Buena parte de la izquierda, empezando por la suicida y tonta útil y terminando por la siniestra, tiene en un pedestal a Salvador Allende, de cuyo derrocamiento acaban de cumplirse cuarenta años. Dio literalmente la vida por sus ideales, dicen. Y dicen bien. Fue un mártir de la democracia, remachan. Y aquí ya mienten por mitad de la barba.
Salvador Allende fue un formidable tirano («La tiranía es el ejercicio del poder más allá del derecho, donde nadie tiene derecho», definió John Locke), una plaga para Chile, que hasta su infausta presidencia había sido uno de los países más sólidos, estables, cohesionados, pacíficos y democráticos de Hispanoamérica. Efectivamente, es digno de recordación, pero por motivos muy distintos a los que esgrime la izquierda mamporrera: como consignó José Ignacio del Castillo en este artículo imprescindible, el experimento allendista volvió a poner de manifiesto
una verdad que ya los economistas austriacos Ludwig von Mises y F. A. Hayek habían adelantado: el control por el Estado de la economía es el camino de servidumbre que acaba estrangulando las libertades individuales, la vida privada y el pluralismo ideológico.
Allende y su Partido Socialista eran unos enemigos jurados de la democracia y las libertades. «Este Estado burgués no sirve para la construcción del socialismo», bramaban los socialistas chilenos en 1972, es decir, cuando ya llevaban dos años gobernando. «Es necesario destruirlo y conquistar todo el poder». Y en ello estaban: según confesó el mismísimo ministro allendista de Economía, Pedro Vuskovic, se trataba de «destruir las bases económicas del imperialismo y de la clase dirigente terminando con la propiedad privada de los medios de producción». Se entiende mejor ahora que Chile pasara –¡en sólo un año!– de tener 500 millones de dólares en reservas –cifra hasta entonces nunca vista en el país austral– a entrar en default; que la inflación, ese robo infame, se disparara al 300%; que la producción agropecuaria cayera un 25% y que, en definitiva, la economía colapsara, entre nacionalizaciones y ocupaciones de tierras y empresas. No fueron consecuencias no deseadas. No.
«La revolución se mantendrá dentro del Derecho mientras el Derecho no pretenda frenar la revolución», dijo en julio de 1972 el ministro allendista de… ¡Justicia! Ese mismo año, el propio Allende acudió a la Unión Soviética, el «hermano mayor» (¡el Gran Hermano, Salvador!), donde, tras reunirse con Breznev & Co., dijo que había alcanzado una «completa identidad de puntos de vista» con los sucesores de Stalin, el Gran Asesino, al que, cuando murió, veinte años atrás, rindió homenaje en Santiago de Chile, como se encargan de recordarnos estos «marxistas leninistas de Euskal Herria».
No dejen de leer este ensayo memorable de José Piñera, del que he tomado varias de las citas previas.
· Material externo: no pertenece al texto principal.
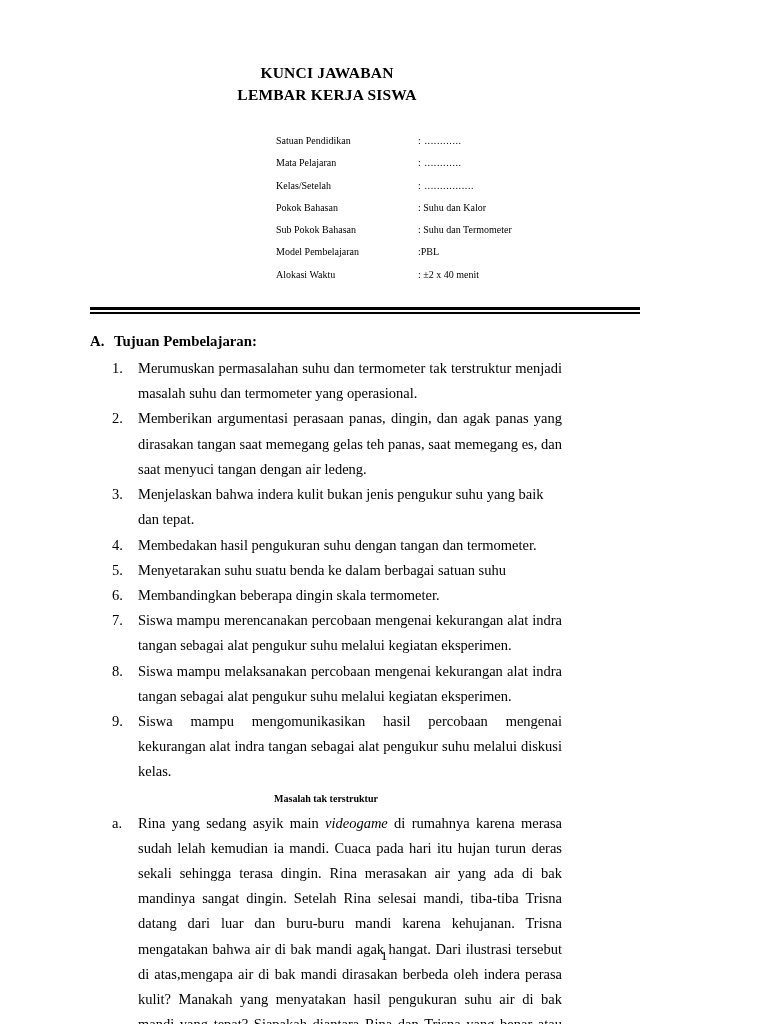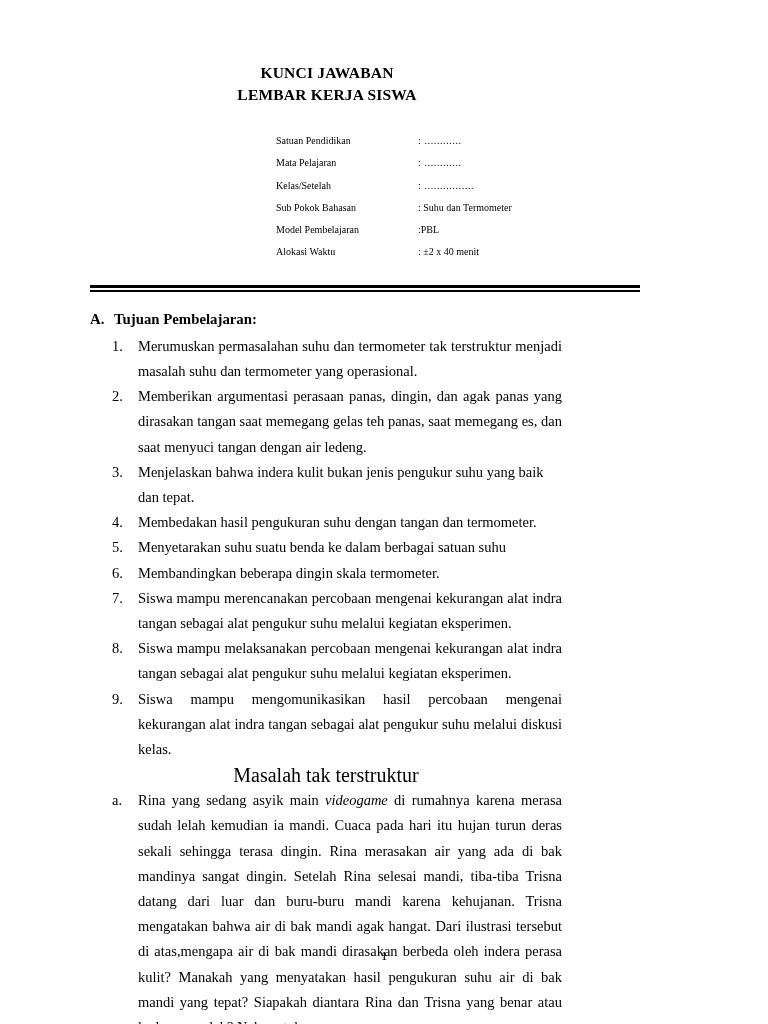--- a/index.html
+++ b/index.html
@@ -191,6 +191,10 @@
         <td class="info-value dots">: ................</td>
       </tr>
       <tr>
+        <td class="info-label">Pokok Bahasan</td>
+        <td class="info-value">: Suhu dan Kalor</td>
+      </tr>
+      <tr>
         <td class="info-label">Sub Pokok Bahasan</td>
         <td class="info-value">: Suhu dan Termometer</td>
       </tr>

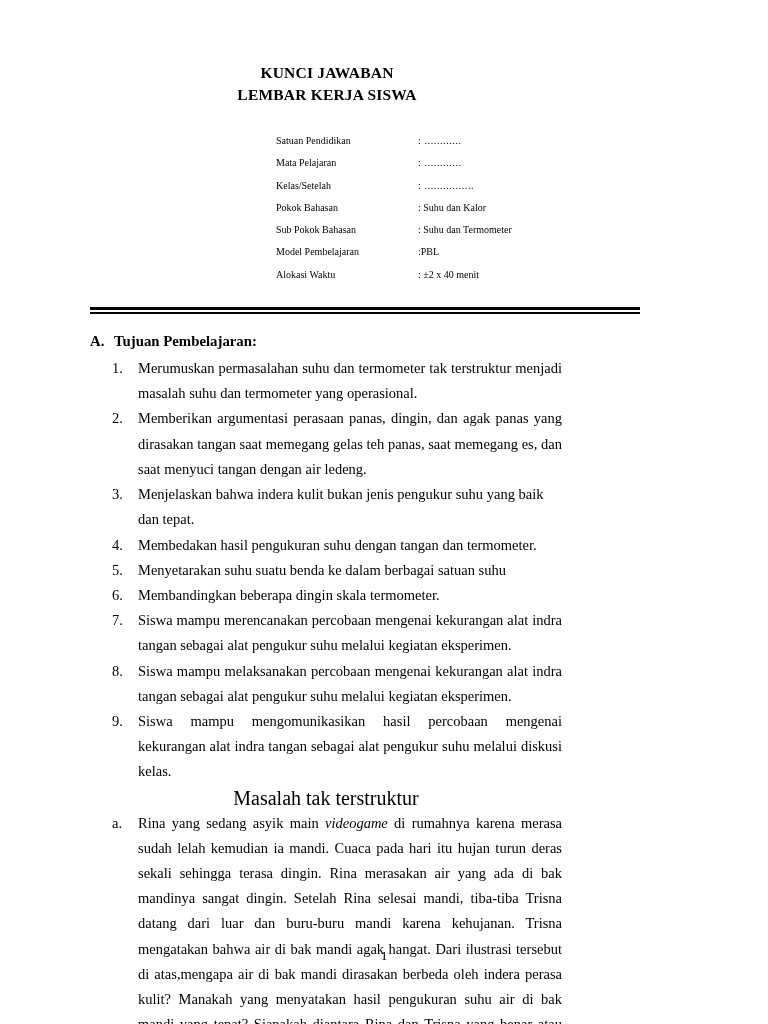--- a/index.html
+++ b/index.html
@@ -129,8 +129,8 @@
   
   .sub-heading {
     text-align: center;
-    font-weight: normal;
-    font-size: 20px;
+    font-weight: bold;
+    font-size: 10px;
     line-height: 25px;
     margin-top: 1px;
   }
Ni este artículo de Alberto Recarte, donde afirma que los revolucionarios chilenos «imitaron las actuaciones [de los partidos] socialista, socialista radical y comunista españoles entre 1934 y 1936», que llevaron al derrumbe de la II República. Ni, ‘last but not least’, este editorial de The Economist, publicado sólo cuatro días después del golpe de Pinochet, donde se vaticina la «deplorable» muerte «transitoria» de la democracia (el ‘tránsito’ acabó durando 17 años) y se culpa de ello a quien lo hizo «inevitable», el doctor Allende Gossens, Salvador el Liberticida.
(Artículo publicado en VLC News en septiembre de 2013).